González Barrios, A. F. - Presenter, Universidad de los Andes
Gomez Ramirez, J. M. - Presenter, Universidad de los Andes
Cañas, S. J. - Presenter, Universidad de los Andes
Diaz Dussan, D. M. - Presenter, Universidad de los Andes
Barreto, C. M. - Presenter, Universidad de los Andes
Ramírez-Angulo, J. P. - Presenter, Universidad de los Andes

In silico approaches for metabolites optimization have been derived from the flood of sequenced and annotated genomes. However, there exist still numerous degrees of freedom in terms of optimization algorithm approaches that can be exploited in order to enhance yield of processes which are biological reactions based.
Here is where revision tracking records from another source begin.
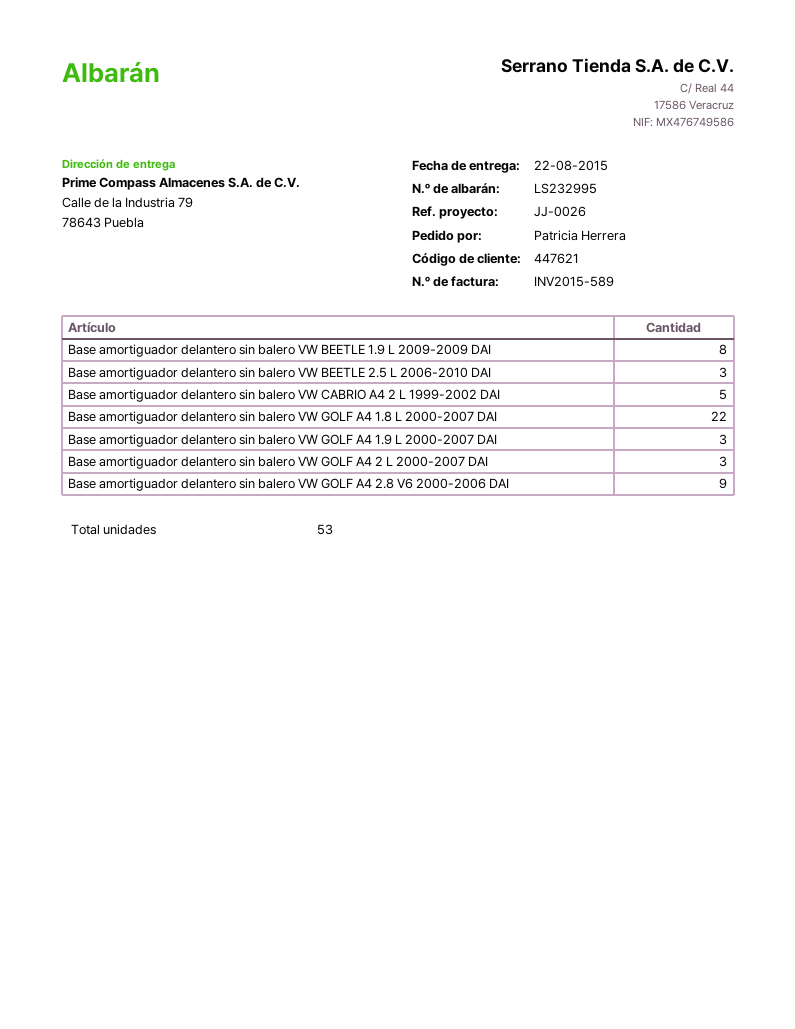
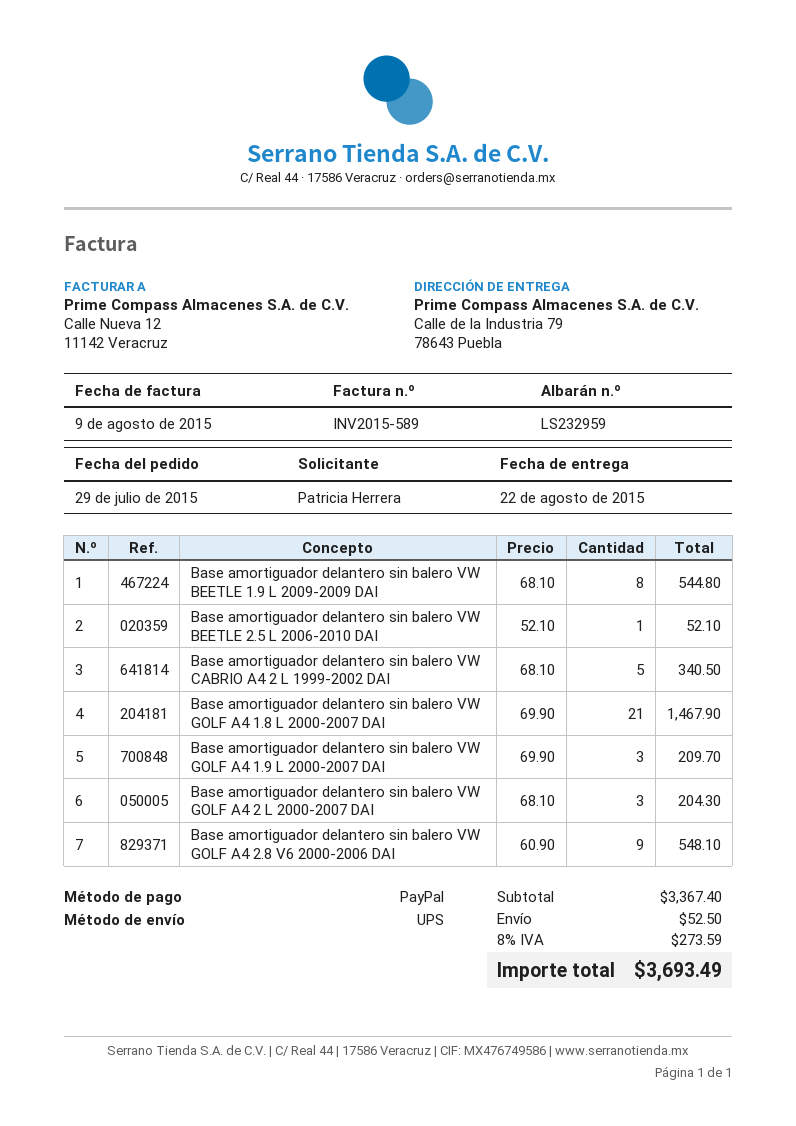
delivery note number: LS232995 -> LS232959
Base amortiguador delantero sin balero VW BEETLE 2.5 L 2006-2010 DAI: 3 -> 1
Base amortiguador delantero sin balero VW GOLF A4 1.8 L 2000-2007 DAI: 22 -> 21

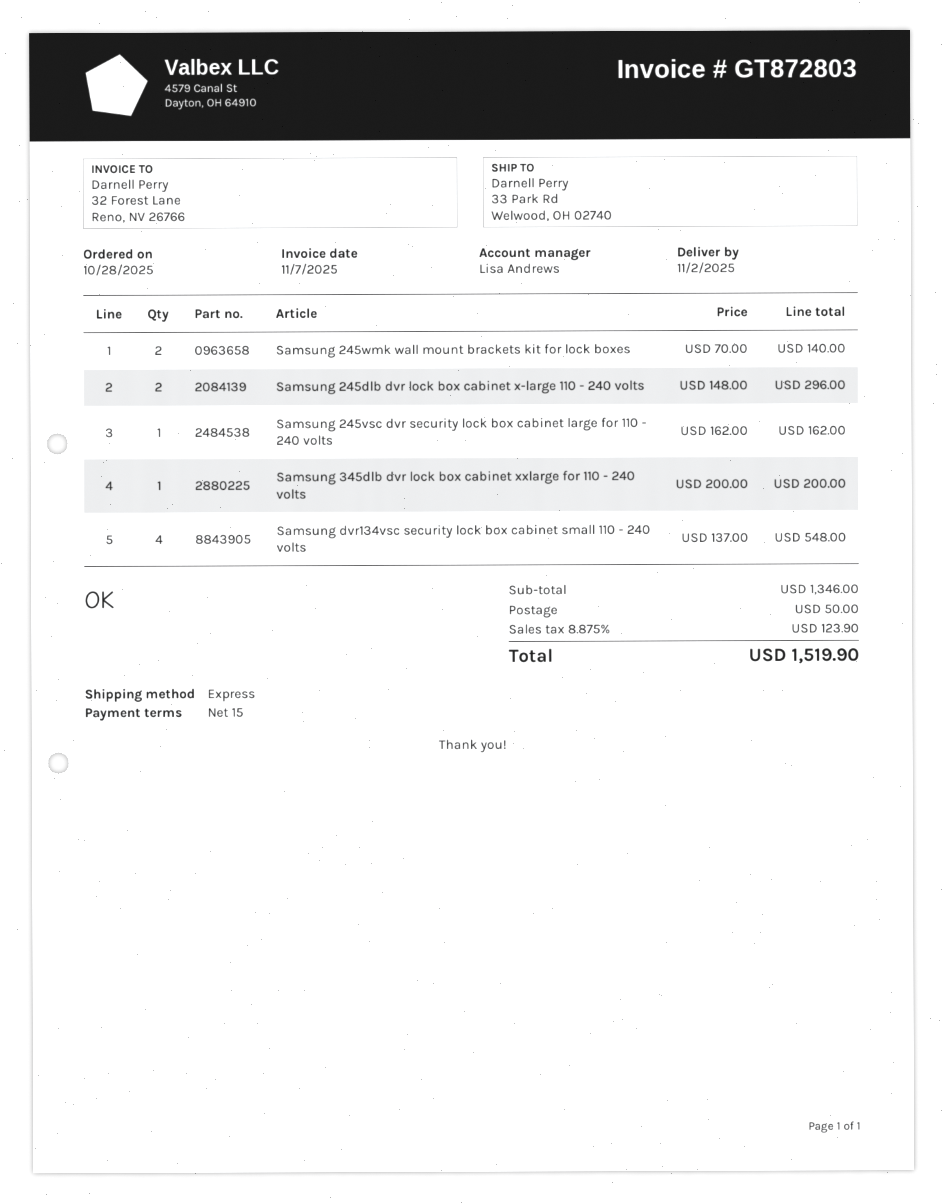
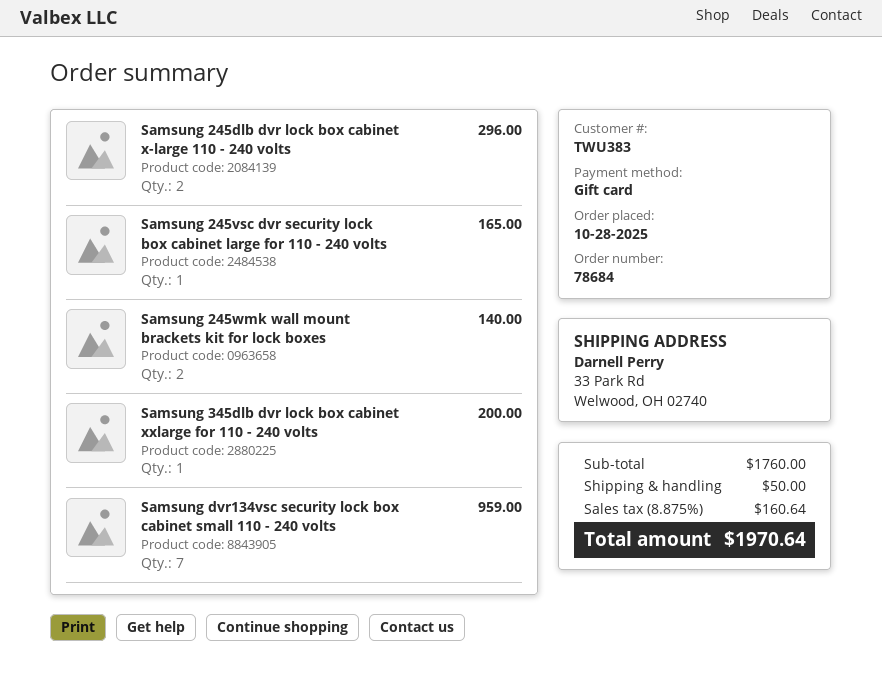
Samsung 245vsc dvr security lock box cabinet large for 110 - 240 volts: 1 for 162.00 -> 1 for 165.00
Samsung dvr134vsc security lock box cabinet small 110 - 240 volts: 4 for 548.00 -> 7 for 959.00
subtotal: 1346.00 -> 1760.00
tax: 8.875% = 123.90 -> 8.875% = 160.64
total: 1519.90 -> 1970.64

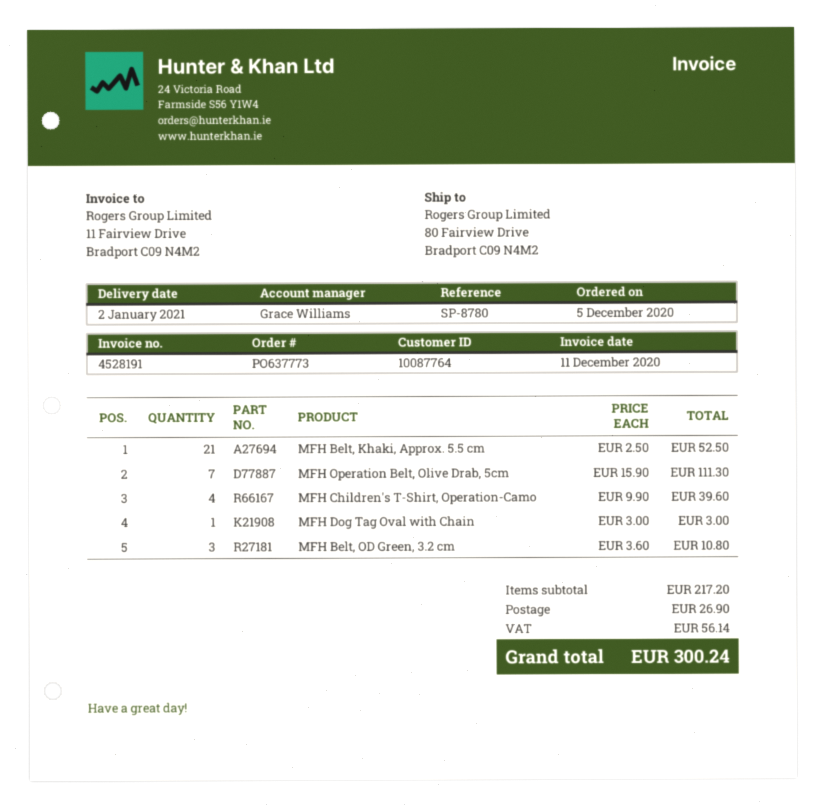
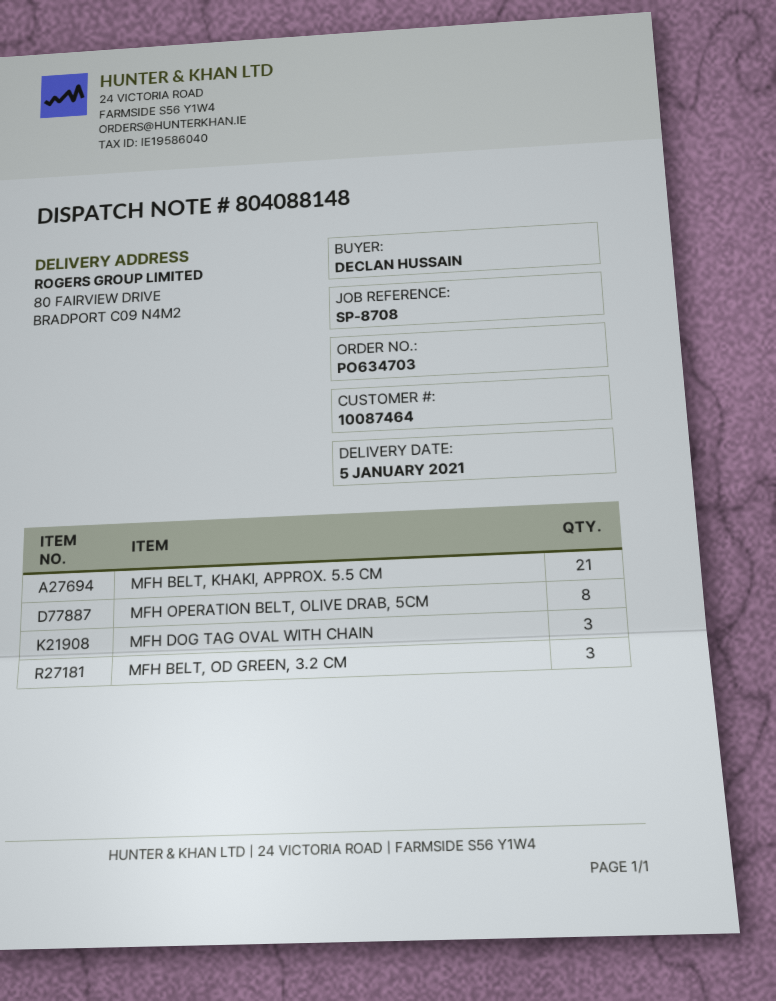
order number: PO637773 -> PO634703
delivery date: 2021-01-02 -> 2021-01-05
customer number: 10087764 -> 10087464
reference: SP-8780 -> SP-8708
MFH Operation Belt, Olive Drab, 5cm: 7 -> 8
MFH Children's T-Shirt, Operation-Camo: 4 -> none
MFH Dog Tag Oval with Chain: 1 -> 3

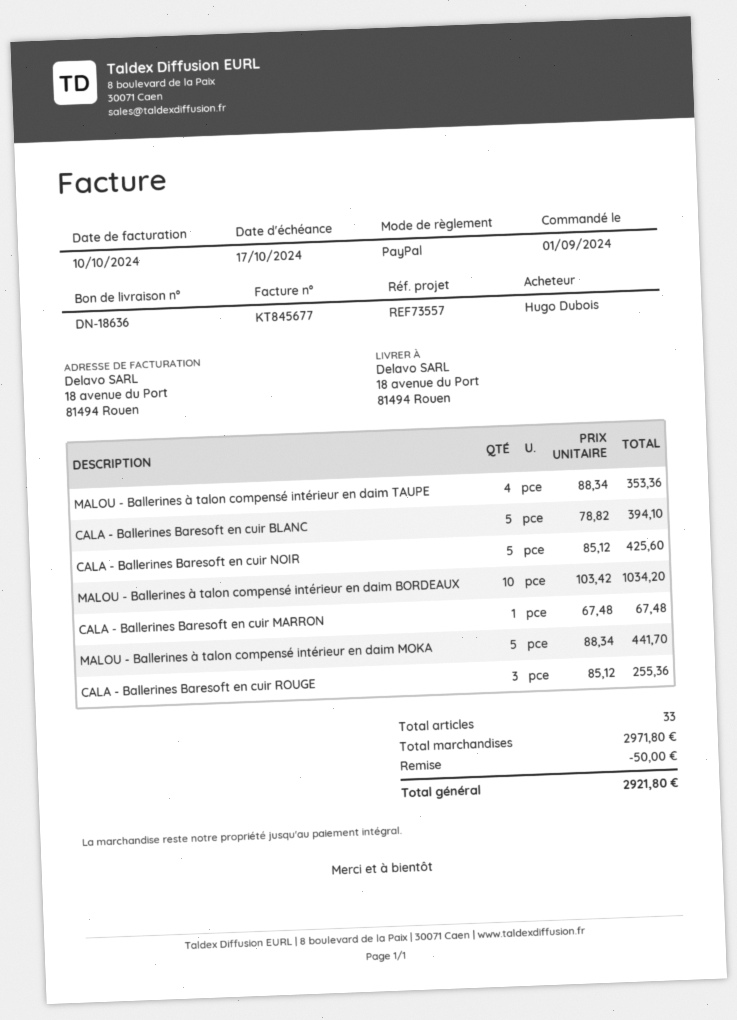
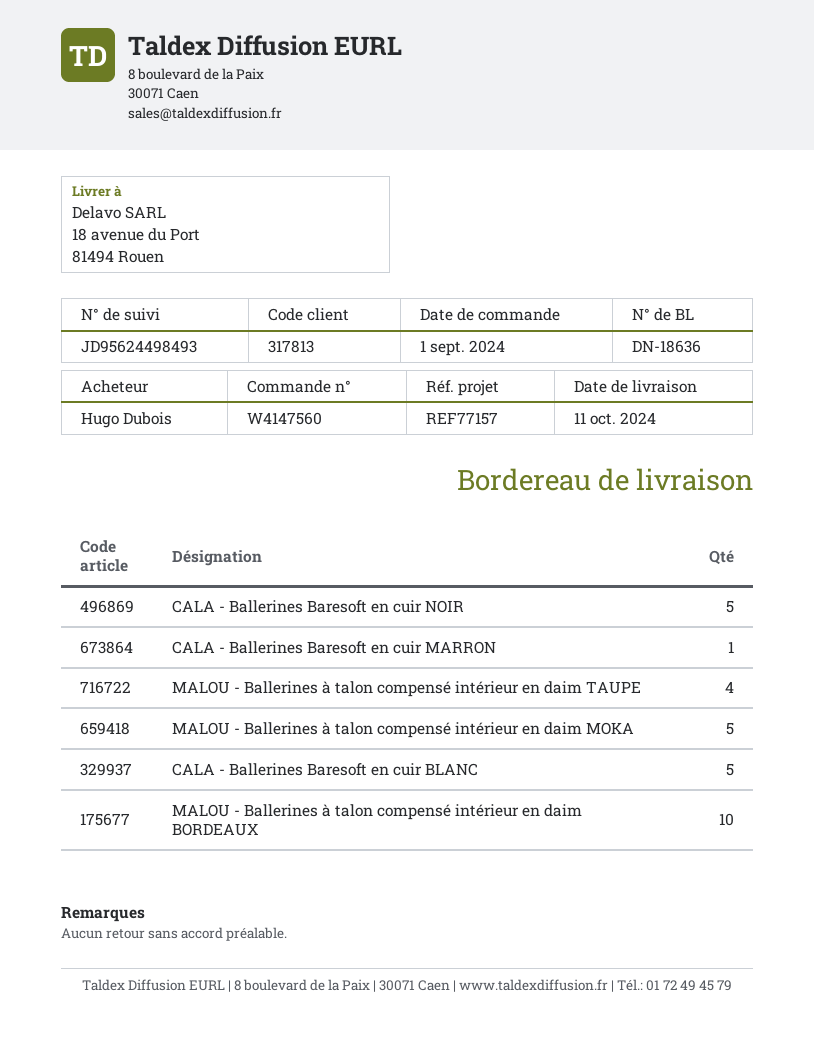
reference: REF73557 -> REF77157
CALA - Ballerines Baresoft en cuir ROUGE: 3 -> none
Here, we propose an evolutionary approach aiming to propose different mutant for continuously regulation of gene expression. We found that this algorithm, even though is far from providing the global optimum is able to uncover genes that a global optimizer would be incapable of. These results were experimentally tested by over-expressing adhE and gldA which transcribe for acetaldehyde-CoA dehydrogenase and glyceraldehyde-3-phosphate dehydrogenase A respectively. gldA over-expression allows a two-fold increase in the ethanol concentration. Then this approach demonstrate that rigorous global optimizers although providing the theoretical optimum need to be complemented with solutions capable of supply with more than a few options due to the gap between experimental and theoretical results.